### Extracted data
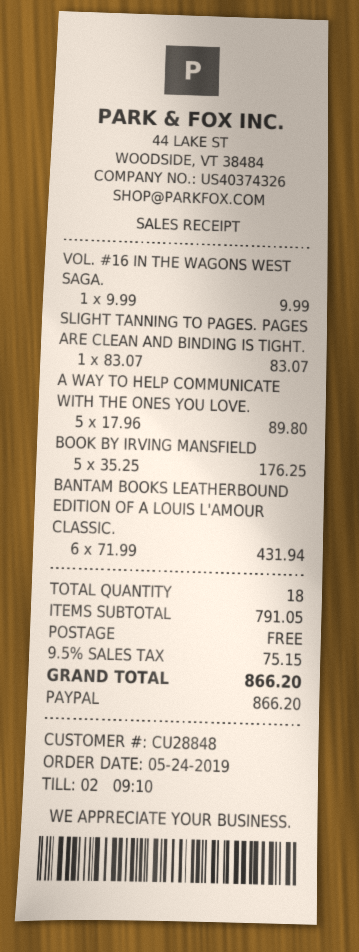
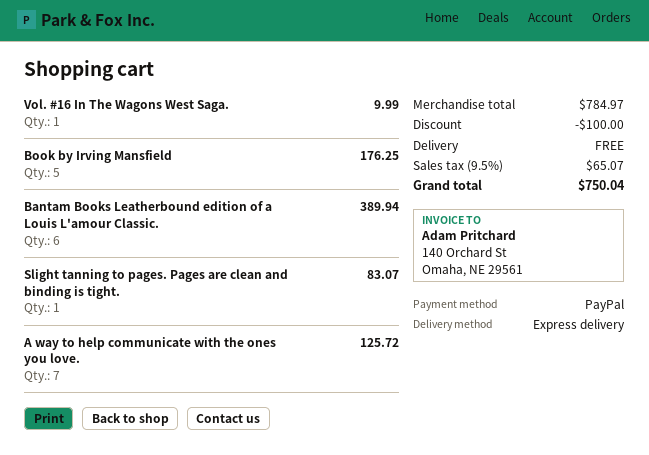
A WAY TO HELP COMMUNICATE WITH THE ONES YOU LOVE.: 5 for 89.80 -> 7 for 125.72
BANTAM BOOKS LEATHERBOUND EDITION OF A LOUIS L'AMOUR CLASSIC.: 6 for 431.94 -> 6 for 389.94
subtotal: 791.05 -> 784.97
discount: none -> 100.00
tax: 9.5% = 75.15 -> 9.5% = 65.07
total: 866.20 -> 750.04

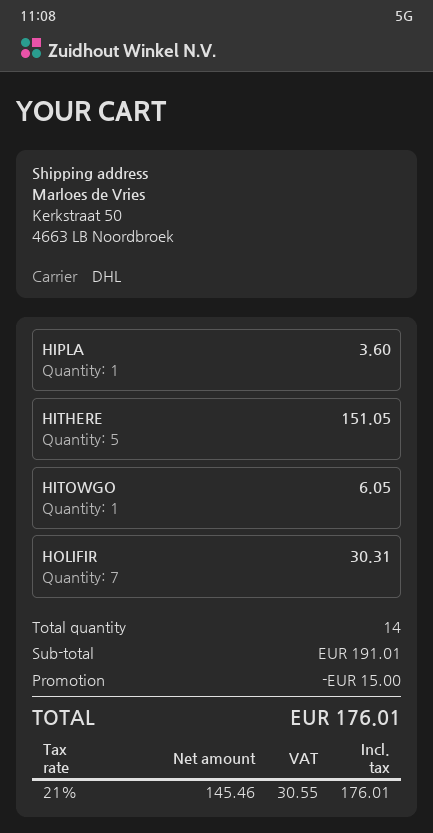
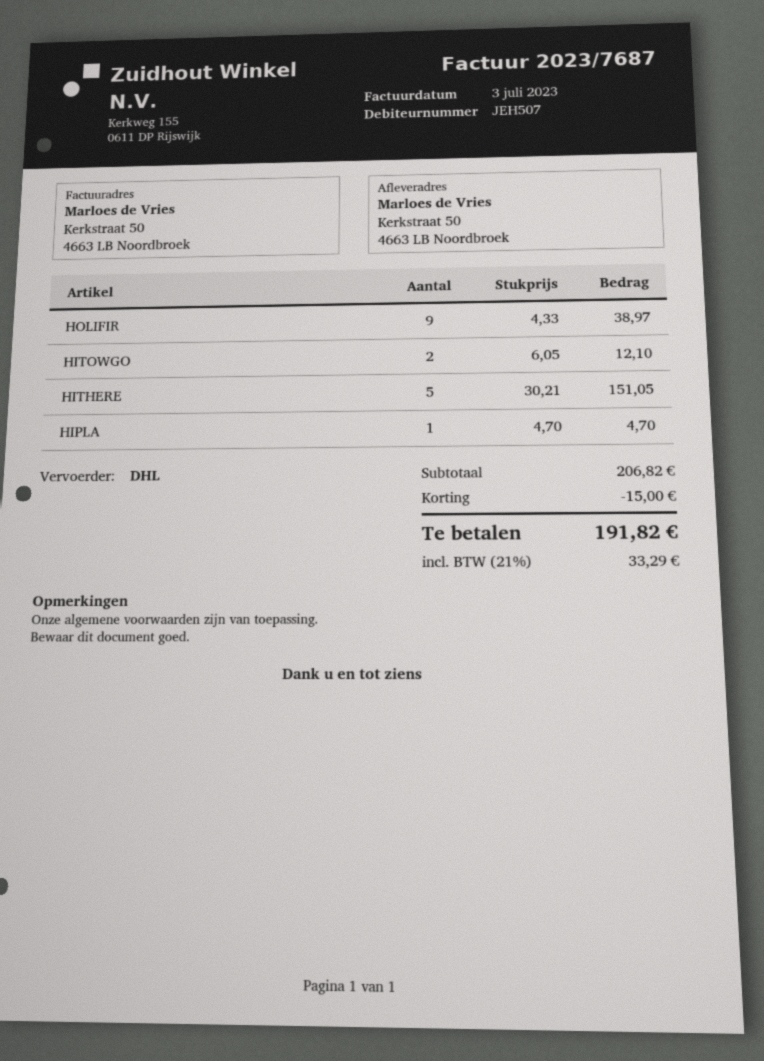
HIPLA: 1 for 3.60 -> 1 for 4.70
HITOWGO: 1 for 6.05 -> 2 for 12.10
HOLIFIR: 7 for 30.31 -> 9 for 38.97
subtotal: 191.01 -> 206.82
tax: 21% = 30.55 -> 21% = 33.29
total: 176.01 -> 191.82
--
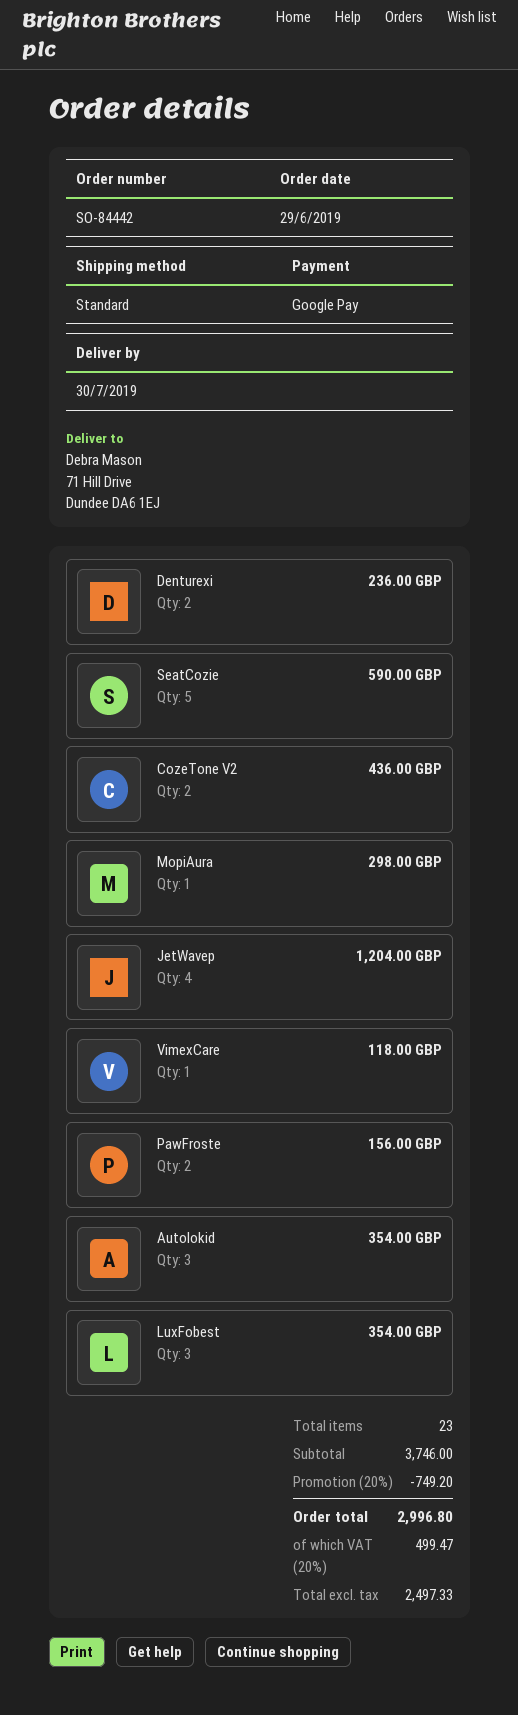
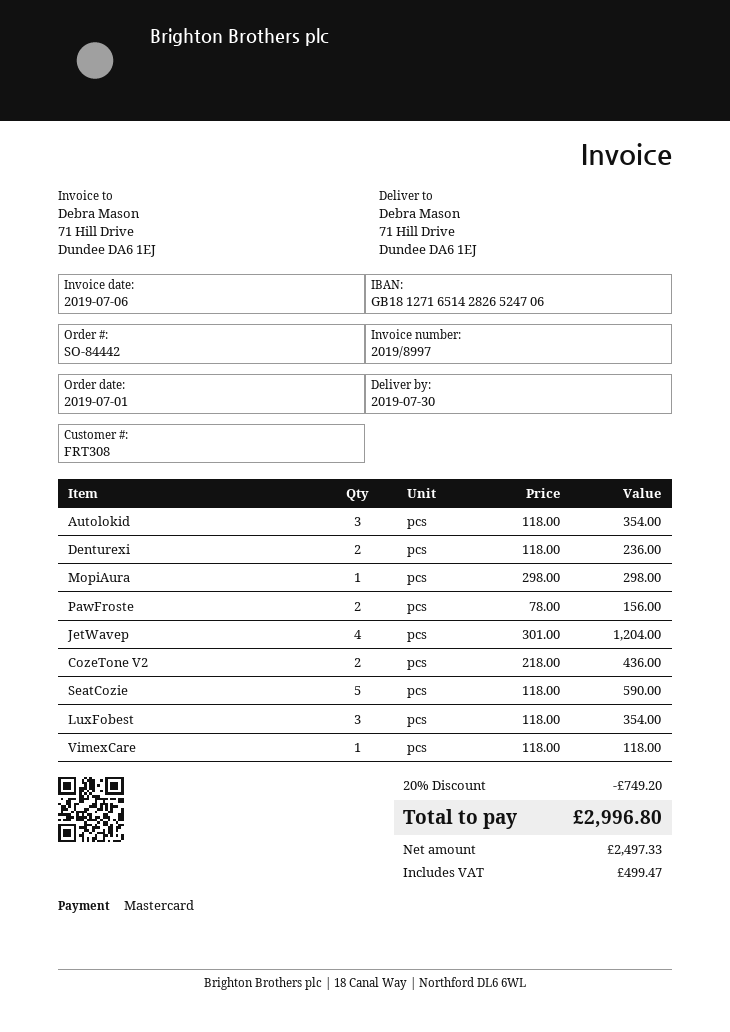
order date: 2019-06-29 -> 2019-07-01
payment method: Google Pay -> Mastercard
--
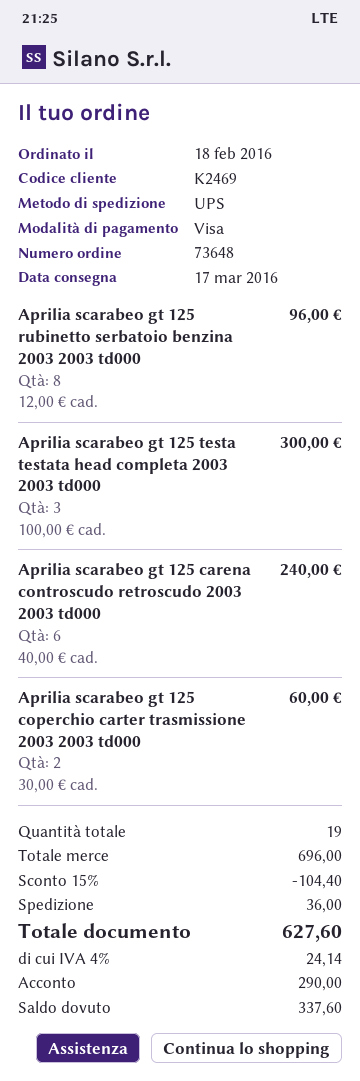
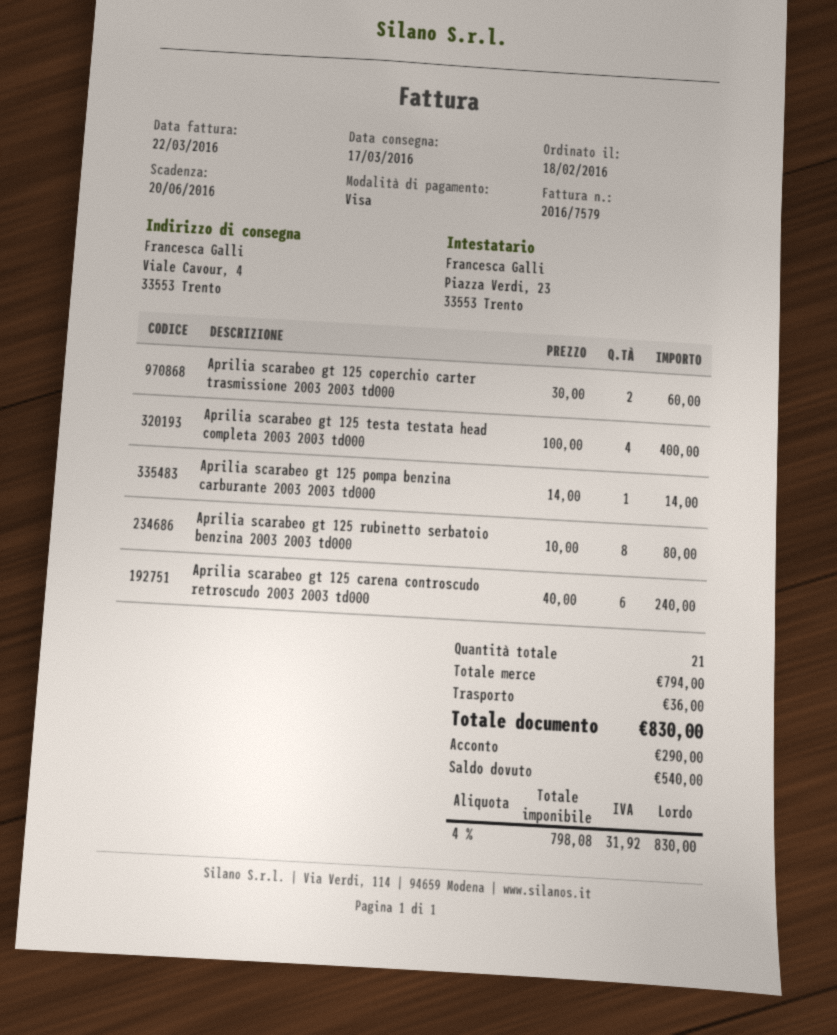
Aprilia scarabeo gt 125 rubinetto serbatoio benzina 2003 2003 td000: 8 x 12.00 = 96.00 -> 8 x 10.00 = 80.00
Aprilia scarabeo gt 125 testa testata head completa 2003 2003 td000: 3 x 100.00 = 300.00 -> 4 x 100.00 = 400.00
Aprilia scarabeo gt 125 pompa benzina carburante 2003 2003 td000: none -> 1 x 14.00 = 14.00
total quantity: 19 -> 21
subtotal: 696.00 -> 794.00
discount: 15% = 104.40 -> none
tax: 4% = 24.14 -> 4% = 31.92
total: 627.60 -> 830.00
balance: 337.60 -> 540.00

### Task directions
In the listing above, find the line with "A WAY TO HELP" and the line with "total: 176.01 -> 191.82". Set down both and every line between them, minus the pictures.

### Result
A WAY TO HELP COMMUNICATE WITH THE ONES YOU LOVE.: 5 for 89.80 -> 7 for 125.72
BANTAM BOOKS LEATHERBOUND EDITION OF A LOUIS L'AMOUR CLASSIC.: 6 for 431.94 -> 6 for 389.94
subtotal: 791.05 -> 784.97
discount: none -> 100.00
tax: 9.5% = 75.15 -> 9.5% = 65.07
total: 866.20 -> 750.04

HIPLA: 1 for 3.60 -> 1 for 4.70
HITOWGO: 1 for 6.05 -> 2 for 12.10
HOLIFIR: 7 for 30.31 -> 9 for 38.97
subtotal: 191.01 -> 206.82
tax: 21% = 30.55 -> 21% = 33.29
total: 176.01 -> 191.82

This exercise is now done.